[[ Material to process, beginning ]]
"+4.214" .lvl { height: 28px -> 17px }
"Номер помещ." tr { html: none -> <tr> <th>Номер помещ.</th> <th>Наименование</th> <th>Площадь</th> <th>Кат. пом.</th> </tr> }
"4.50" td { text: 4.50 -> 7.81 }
[[ Material to process, end ]]
[[ Material to process, beginning ]]
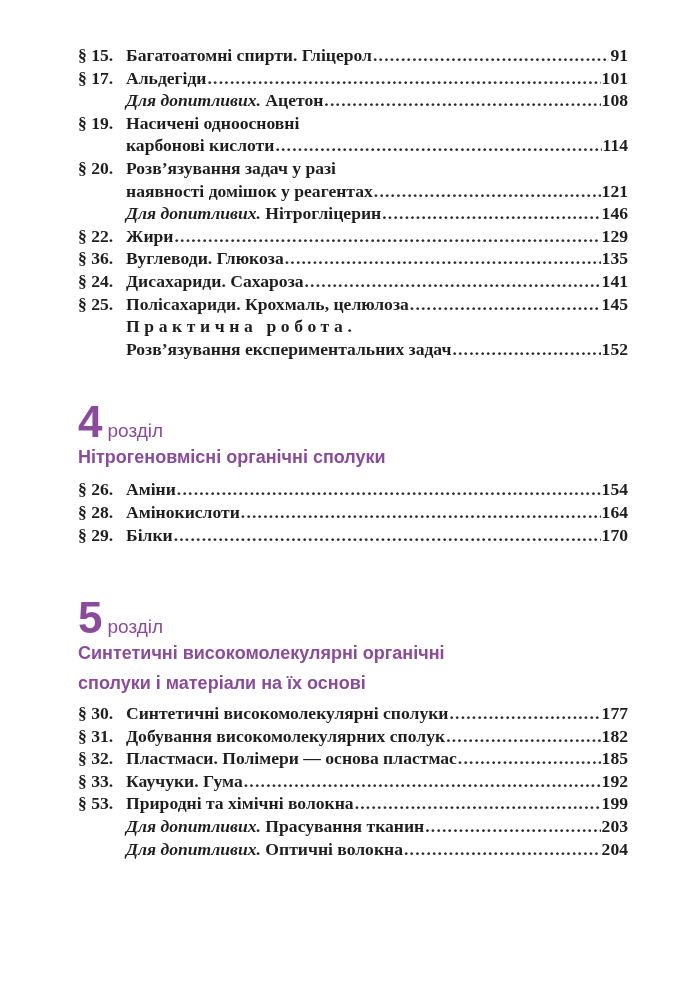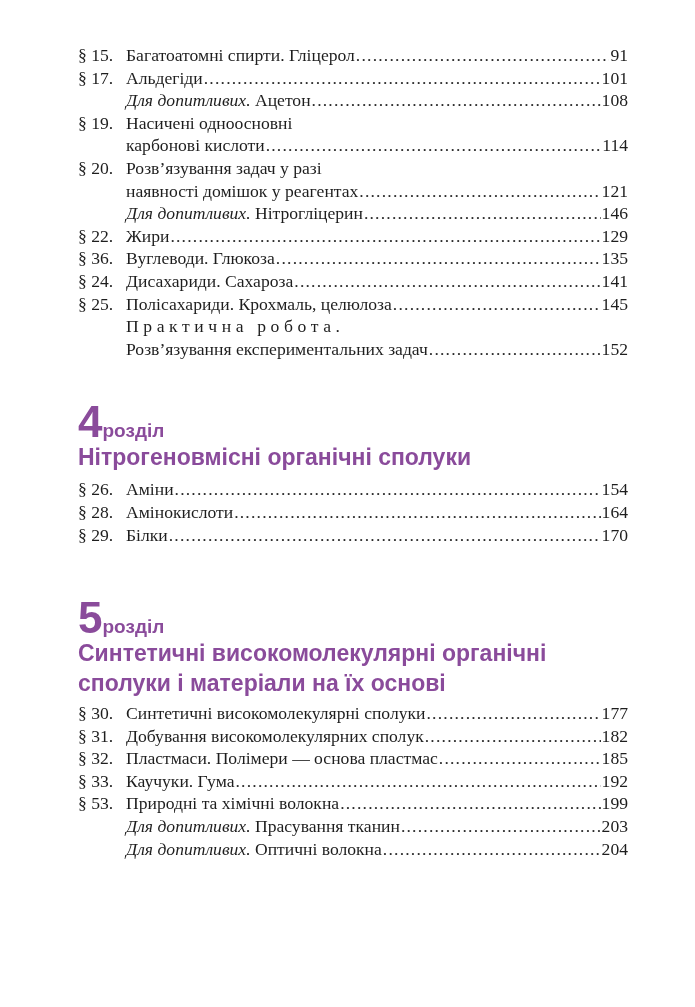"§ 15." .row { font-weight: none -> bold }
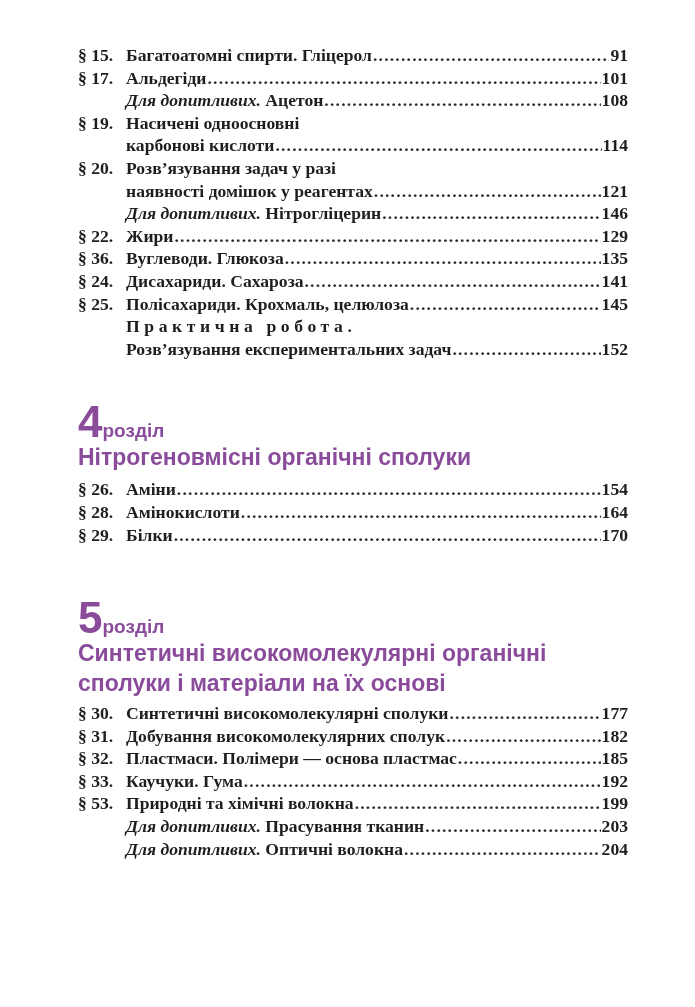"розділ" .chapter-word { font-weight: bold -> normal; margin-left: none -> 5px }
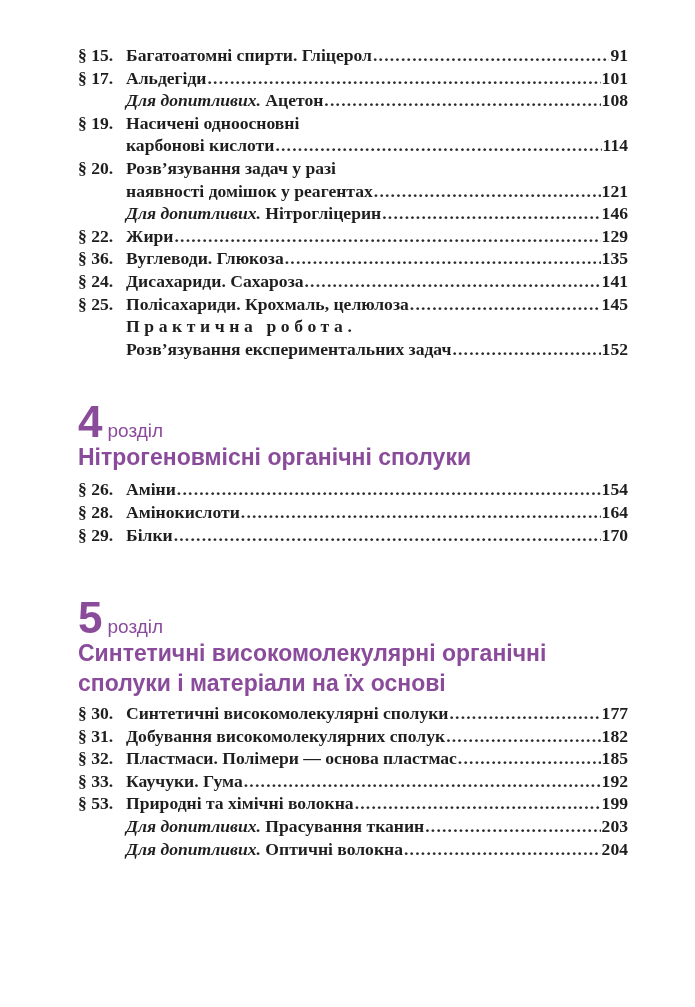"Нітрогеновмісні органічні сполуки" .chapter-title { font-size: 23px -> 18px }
[[ Material to process, end ]]
[[ Material to process, beginning ]]
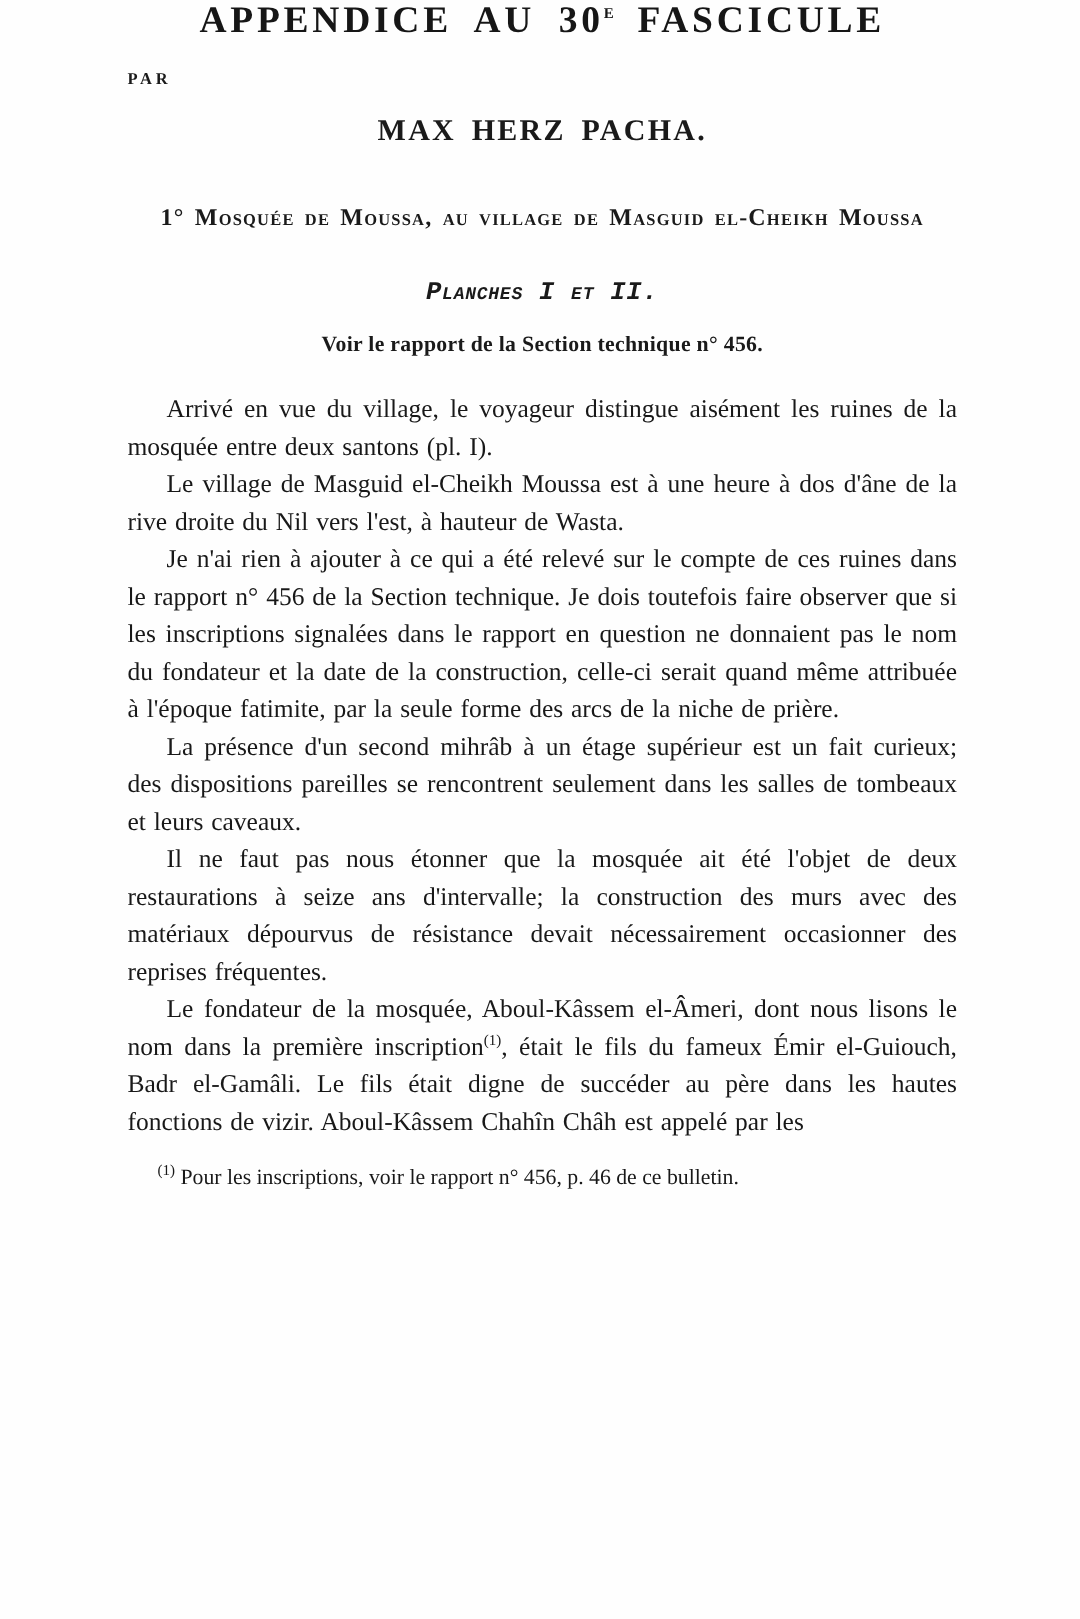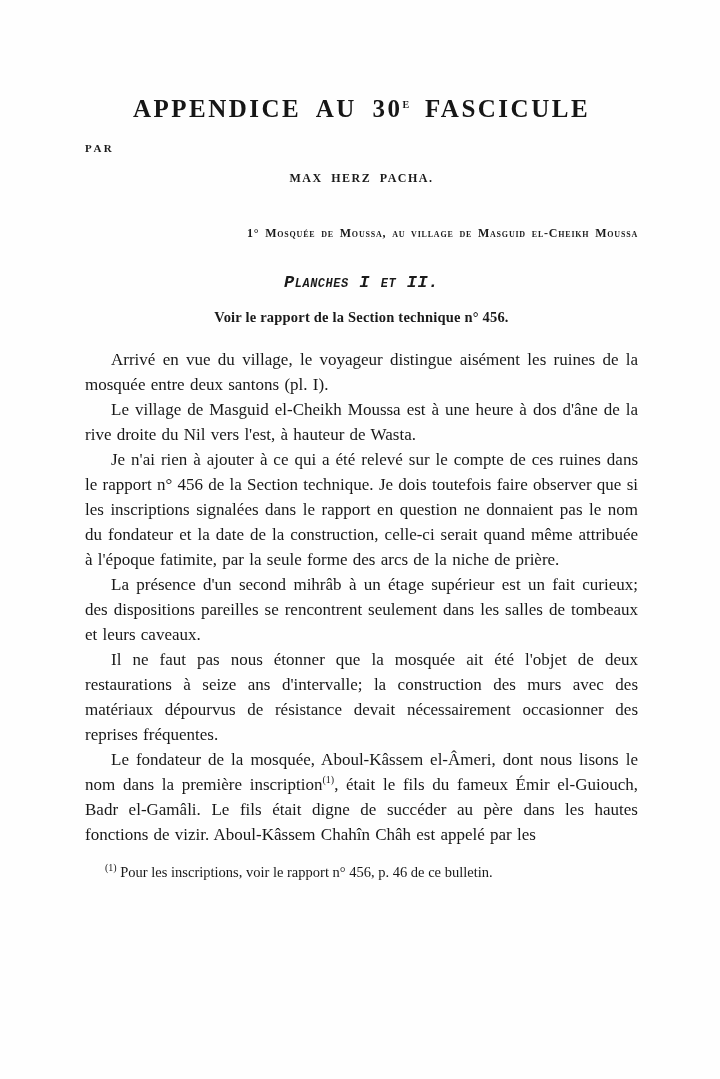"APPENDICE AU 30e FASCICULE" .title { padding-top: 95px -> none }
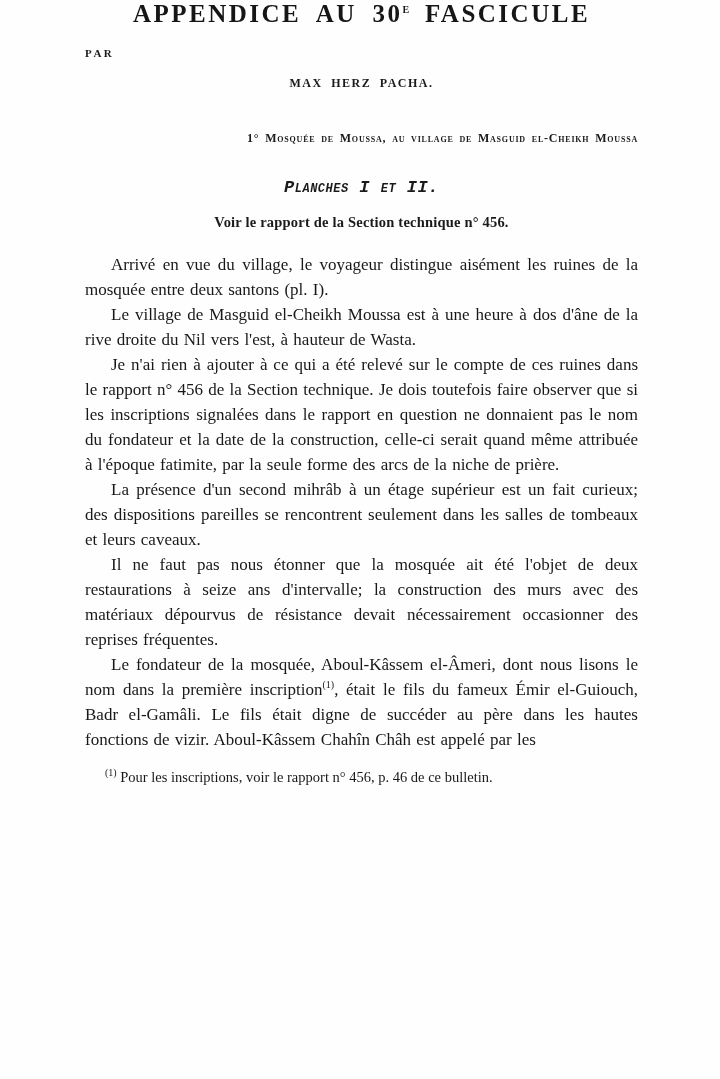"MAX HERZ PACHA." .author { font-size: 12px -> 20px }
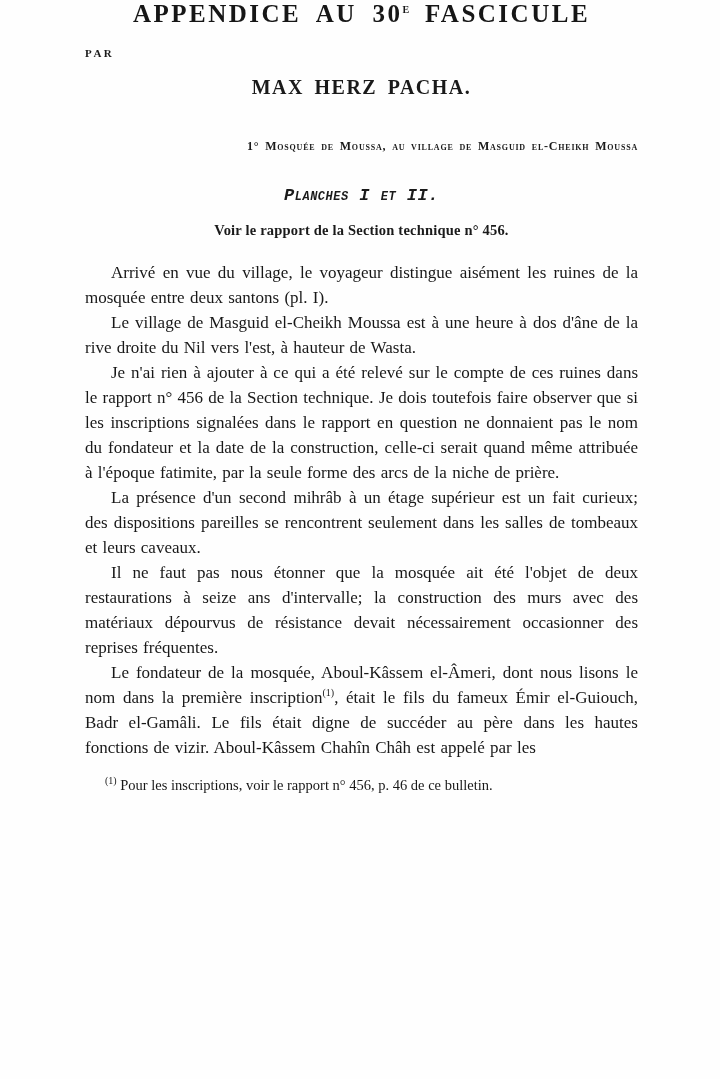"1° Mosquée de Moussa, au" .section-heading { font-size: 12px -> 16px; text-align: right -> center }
[[ Material to process, end ]]
### About this task
From the records above, copy only the lines running from the line containing "font-weight: none ->" to the line containing "font-size: 23px ->", both ends included. Leave the pictures out.

### Finished task
"§ 15." .row { font-weight: none -> bold }
"розділ" .chapter-word { font-weight: bold -> normal; margin-left: none -> 5px }
"Нітрогеновмісні органічні сполуки" .chapter-title { font-size: 23px -> 18px }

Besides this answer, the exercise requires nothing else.